There are a few problems with your code:
You are trying to store Strings and Doubles in an Array. Since the closest common super type of Strings and Doubles is Any, you will have an Array[Any]. With an Array[Any], you will need to cast the values inside as Strings or Doubles whenever you want to use them, and this is not desirable.
Your function fixRawObs() is not compiling because it is trying to return an inaccessible variable. "y" is declared inside of curly braces, which makes it inaccessible outside of the curly braces. "y" actually is not even necessary, because an if statement in Scala returns a value, just like a function can. You could do this:
def fixRawObs(x: String) = {
if(x.startsWith(""""""")) x.replaceAll(""""""", "")
else x.toDouble
}
The return type of this function is "Any", though, so you would still have to cast the return values to the proper types manually. Again, this is not a good approach.
I recommend creating a class, so that you can have a custom data structure that references your values using their proper types.
case class Row(
col1: String, col2: Double, col3: String, col4: Double,
col5: Double, col6: Double, col7: Double, col8: String, col9: String
)
It would be best if you rename the values with appropriate, descriptive names.
You can then create your row objects like this:
def stripQuotes(s: String): String = {
if(s.startsWith("\"") && s.endsWith("\"")) s.dropRight(1).dropLeft(1)
else s
}
val csv = io.Source.fromFile(file)
val rows = (for {
line <- file.getLines
s = line.split(",")
if(s.size == 9)
} yield {
new Row(
stripQuotes(s(0)),
s(1).toDouble,
stripQuotes(s(2)),
s(3).toDouble,
s(4).toDouble,
s(5).toDouble,
s(6).toDouble,
stripQuotes(s(7)),
stripQuotes(s(8))
)
}).toArray
csv.close()
You probably want to use a library that parses CSV files instead of trying to get through the edge cases by yourself. There are many options for Scala/Java (one two).
If you're practicing Scala, I'll explain why it won't compile. The issue is that you're trying to return y, which is defined in the scope of your loop and isn't available outside of it.
In Scala, the last statement of the function is the return value. So making your if statement the last one in the function, and returning the replaced/parsed value right away will do what you want.

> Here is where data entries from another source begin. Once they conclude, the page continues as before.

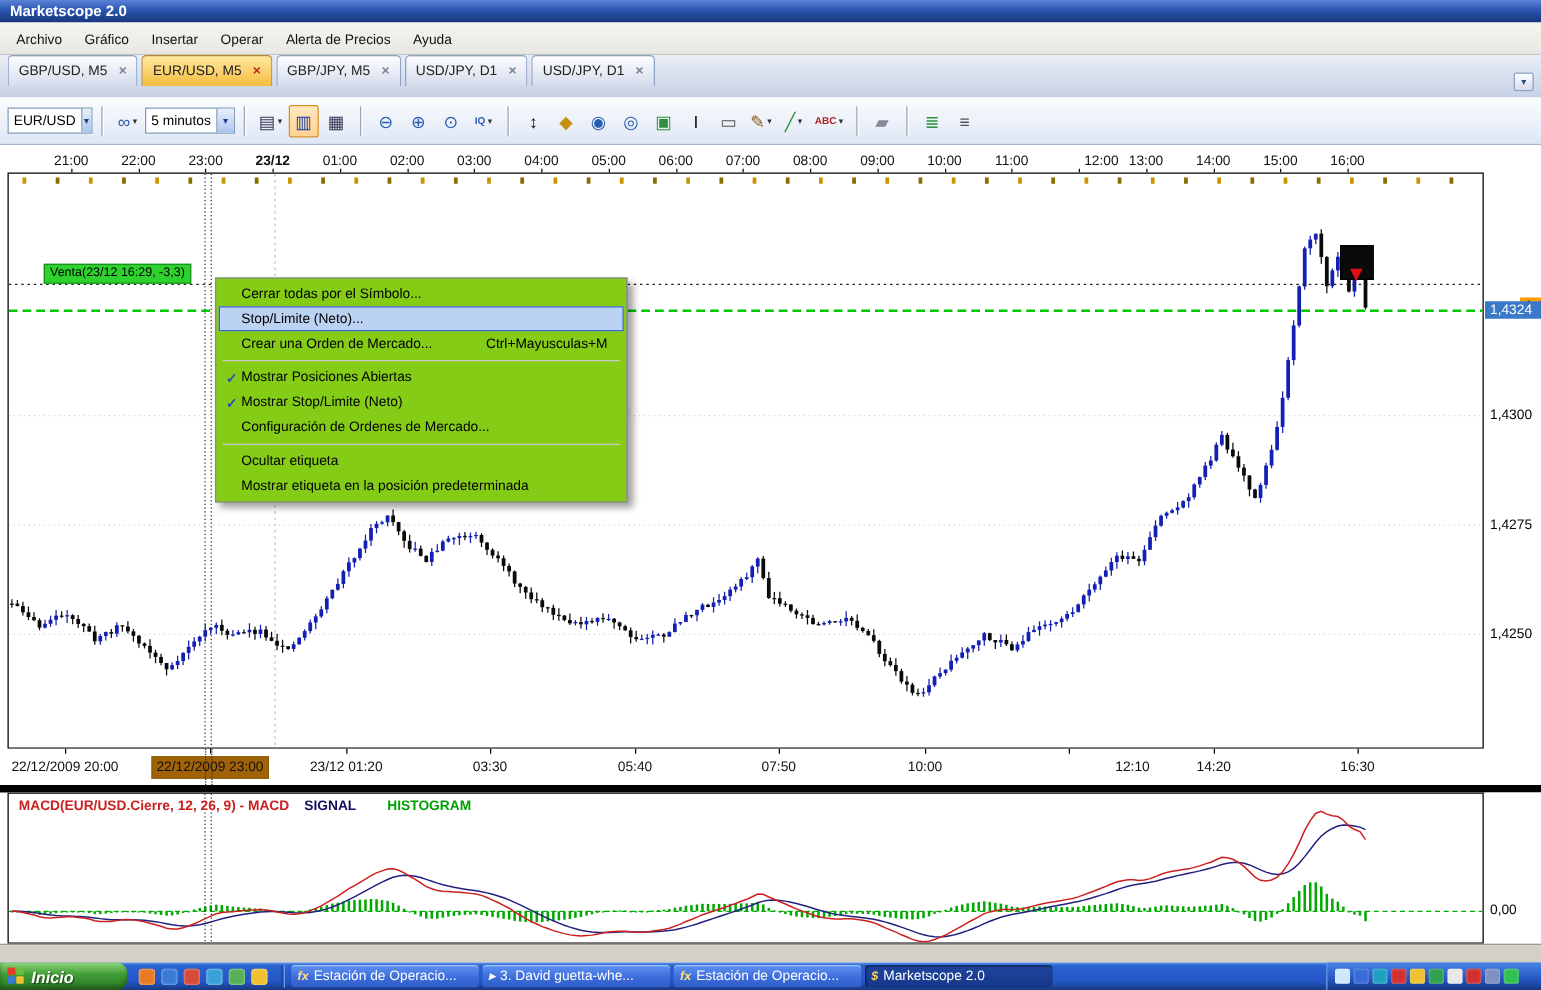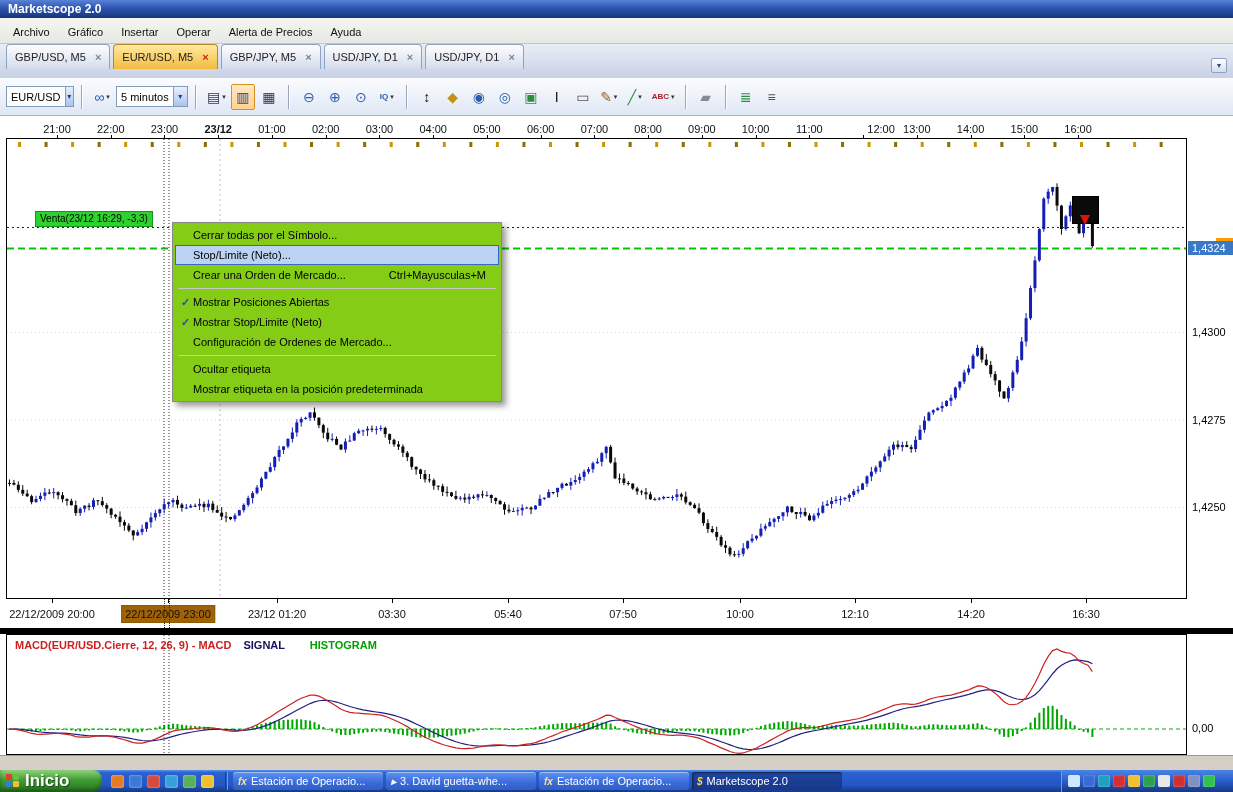--- a/index.html
+++ b/index.html
@@ -96,21 +96,21 @@
   .cm-label{white-space:nowrap}
   .cm-shortcut{margin-left:auto;padding-right:10px;color:#000;white-space:nowrap}
   .cm-sep{height:1px;background:#c8c8c8;margin:3px 3px}
 
   
   #taskbar{position:absolute;left:0;top:770px;width:1233px;height:22px;display:flex;align-items:center;
     background:linear-gradient(180deg,#5a93e8 0%,#2a62d0 12%,#2456c4 70%,#16387e 100%)}
   #start-button{flex:none;width:102px;height:22px;border-radius:0 9px 9px 0;display:flex;align-items:center;
     padding-left:6px;gap:5px;background:linear-gradient(180deg,#8ed47a 0%,#3f9c34 45%,#2a7a22 100%);
     box-shadow:inset 0 -3px 4px rgba(0,0,0,.3)}
-  #start-label{color:#fff;font-weight:bold;font-size:17px;text-shadow:1px 1px 1px rgba(0,0,0,.5)}
+  #start-label{color:#fff;font-weight:bold;font-style:italic;font-size:13px;text-shadow:1px 1px 1px rgba(0,0,0,.5)}
   #win-logo{width:14px;height:14px;display:grid;grid-template-columns:6px 6px;grid-template-rows:6px 6px;gap:1px}
   #win-logo span{border-radius:1px}
   #quick-launch{flex:none;display:flex;align-items:center;gap:5px;padding:0 9px}
   .ql-icon{width:13px;height:13px;border-radius:3px;box-shadow:inset 0 0 2px rgba(255,255,255,.7)}
   .tb-divider{flex:none;width:3px;height:18px;border-left:1px solid #1c3c8c;border-right:1px solid #6a9ae8;margin:0 2px}
   #tasks{flex:1;display:flex;gap:3px;padding:0 3px;overflow:hidden}
   .task{flex:none;width:150px;height:18px;border-radius:3px;display:flex;align-items:center;gap:4px;padding:0 5px;
     background:linear-gradient(180deg,#5f93f2,#3a6ad8 60%,#2f5ec8);box-shadow:inset 0 1px 0 rgba(255,255,255,.4);
     color:#fff;font-size:11px}
   .task.active{background:linear-gradient(180deg,#1e459e,#17378a);box-shadow:inset 1px 1px 2px rgba(0,0,0,.5)}
@@ -864,21 +864,21 @@
       <div class="baxis-label" style="left: 277px;">23/12 01:20</div>
       <div class="baxis-tick" style="left: 277px;"></div>
       <div class="baxis-label" style="left: 392px;">03:30</div>
       <div class="baxis-tick" style="left: 392px;"></div>
       <div class="baxis-label" style="left: 508px;">05:40</div>
       <div class="baxis-tick" style="left: 508px;"></div>
       <div class="baxis-label" style="left: 623px;">07:50</div>
       <div class="baxis-tick" style="left: 623px;"></div>
       <div class="baxis-label" style="left: 740px;">10:00</div>
       <div class="baxis-tick" style="left: 740px;"></div>
-      <div class="baxis-label" style="left: 855px;">12:10</div>
+      <div class="baxis-label" style="left: 906px;">12:10</div>
       <div class="baxis-tick" style="left: 855px;"></div>
       <div class="baxis-label" style="left: 971px;">14:20</div>
       <div class="baxis-tick" style="left: 971px;"></div>
       <div class="baxis-label" style="left: 1086px;">16:30</div>
       <div class="baxis-tick" style="left: 1086px;"></div>
       <div class="baxis-cross" style="left: 164px;"></div>
       <div class="baxis-cross" style="left: 169px;"></div>
     </div>
 
   <div id="pane-splitter"></div>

def fixRawObs(x: String) = {
x.startsWith("\"") match {
case true =>
x.replaceAll("\"", "")
case false =>
x.toDouble
}
}
Note that the function will return an instance of Any - the superclass of all classes in Scala. This is because you are returning a String in one clause and a Double in another.
Knowing the specific format of your data (e.g. is a given field always a double or is it always a string), you can rewrite it to be more precise and support the actual types.
This simple library: product-collections does something similar to what you are trying to do with your array of arrays. It also has an intuitive csv reader.
Update: the library now handles case classes directly:
val csv = Array("3", 0, "2013-02-27", 1, 52, 52, 1, "1", "kg").mkString(",")
csv: String = 3,0,2013-02-27,1,52,52,1,1,kg
scala> case class Row(
| col1: String, col2: Double, col3: String, col4: Double,
| col5: Double, col6: Double, col7: Double, col8: String, col9: String
| )
defined class Row
scala> CsvParser(Row).parse(new java.io.StringReader(csv))
res33: Seq[Row] = List(Row(3,0.0,2013-02-27,1.0,52.0,52.0,1.0,1,kg))
Related
my Task is to read registrations from a file given like:
Keri,345246,2
Ingar,488058,2
Almeta,422016,1
and insert them into a list(Tuple of (String, Int, Int).
So far I wrote this:
The problem is that I don‘t understand why I can't try to cast value2 and value3 to Int even tho they should be Strings because they come from an Array of Strings. Could someone tell me, what my mistake is, I am relatively new to Scala
What is the point of using Scala if you are going to write Java code?
This is how you would properly read a file as a List of case classes.
import scala.io.Source
import scala.util.Using
// Use proper names for the fields.
final case class Registration(field1: String, field2: Int, field3: Int)
// You may change the error handling logic.
def readRegistrationsFromFile(fileName: String): List[Registration] =
Using(Source.fromFile(fileName)) { source =>
source.getLines().map(line => line.split(',').toList).flatMap {
case field1Raw :: field2Raw :: field3Raw :: Nil =>
for {
field2 <- field2Raw.toIntOption
field3 <- field3Raw.toIntOption
} yield Registration(field1 = field1Raw.trim, field2, field3)
case _ =>
None
}.toList
}.getOrElse(default = List.empty)
(feel free to ask any question you may have about this code)
In Scala, in order to convert a String to an Int you need explicit casting.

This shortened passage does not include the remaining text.